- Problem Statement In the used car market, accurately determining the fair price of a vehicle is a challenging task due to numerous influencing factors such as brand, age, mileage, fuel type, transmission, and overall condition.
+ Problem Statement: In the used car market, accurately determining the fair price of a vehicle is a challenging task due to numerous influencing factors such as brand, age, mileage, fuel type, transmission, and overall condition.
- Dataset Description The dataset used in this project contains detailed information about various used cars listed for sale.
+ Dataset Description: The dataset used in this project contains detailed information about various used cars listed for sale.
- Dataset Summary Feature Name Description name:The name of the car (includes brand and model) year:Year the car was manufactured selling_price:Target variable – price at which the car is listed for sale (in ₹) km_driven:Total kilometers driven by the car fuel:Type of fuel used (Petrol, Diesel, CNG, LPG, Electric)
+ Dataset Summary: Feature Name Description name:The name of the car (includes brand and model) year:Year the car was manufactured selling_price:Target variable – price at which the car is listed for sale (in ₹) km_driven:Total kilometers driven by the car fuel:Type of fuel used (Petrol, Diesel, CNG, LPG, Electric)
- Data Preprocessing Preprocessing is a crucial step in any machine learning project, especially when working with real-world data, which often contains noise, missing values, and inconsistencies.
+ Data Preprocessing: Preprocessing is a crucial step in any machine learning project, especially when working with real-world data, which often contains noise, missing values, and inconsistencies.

******************************

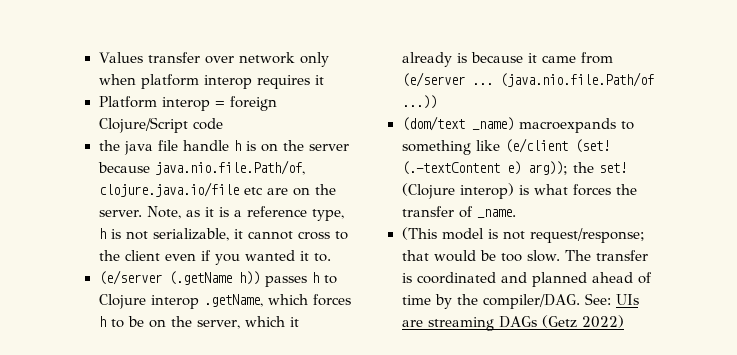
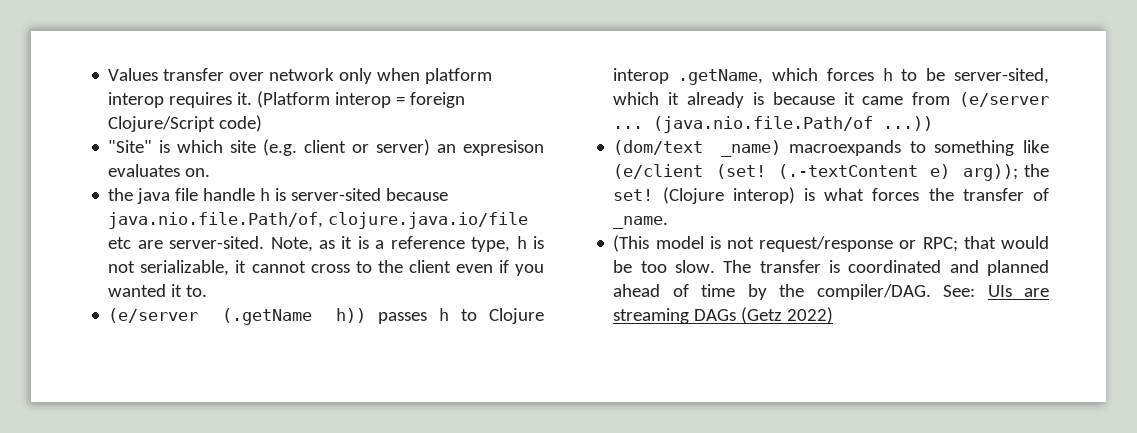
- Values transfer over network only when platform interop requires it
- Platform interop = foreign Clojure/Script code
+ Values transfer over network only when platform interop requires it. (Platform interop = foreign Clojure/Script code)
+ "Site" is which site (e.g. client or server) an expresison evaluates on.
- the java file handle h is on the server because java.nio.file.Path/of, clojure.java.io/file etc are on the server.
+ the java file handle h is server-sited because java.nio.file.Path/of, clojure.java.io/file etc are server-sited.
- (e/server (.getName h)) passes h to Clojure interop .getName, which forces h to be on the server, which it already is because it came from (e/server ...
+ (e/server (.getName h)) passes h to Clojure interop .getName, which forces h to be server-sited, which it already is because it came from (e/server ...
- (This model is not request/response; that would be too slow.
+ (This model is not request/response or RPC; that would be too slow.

******************************

◆ PROBLEM REQUIREMENTS:
Write down again, exactly as given, only the lines above that fall from the line with "- Values transfer" to the line with "- (e/server (.getName", inclusive.

◆ ANSWER SECTION:
- Values transfer over network only when platform interop requires it
- Platform interop = foreign Clojure/Script code
+ Values transfer over network only when platform interop requires it. (Platform interop = foreign Clojure/Script code)
+ "Site" is which site (e.g. client or server) an expresison evaluates on.
- the java file handle h is on the server because java.nio.file.Path/of, clojure.java.io/file etc are on the server.
+ the java file handle h is server-sited because java.nio.file.Path/of, clojure.java.io/file etc are server-sited.
- (e/server (.getName h)) passes h to Clojure interop .getName, which forces h to be on the server, which it already is because it came from (e/server ...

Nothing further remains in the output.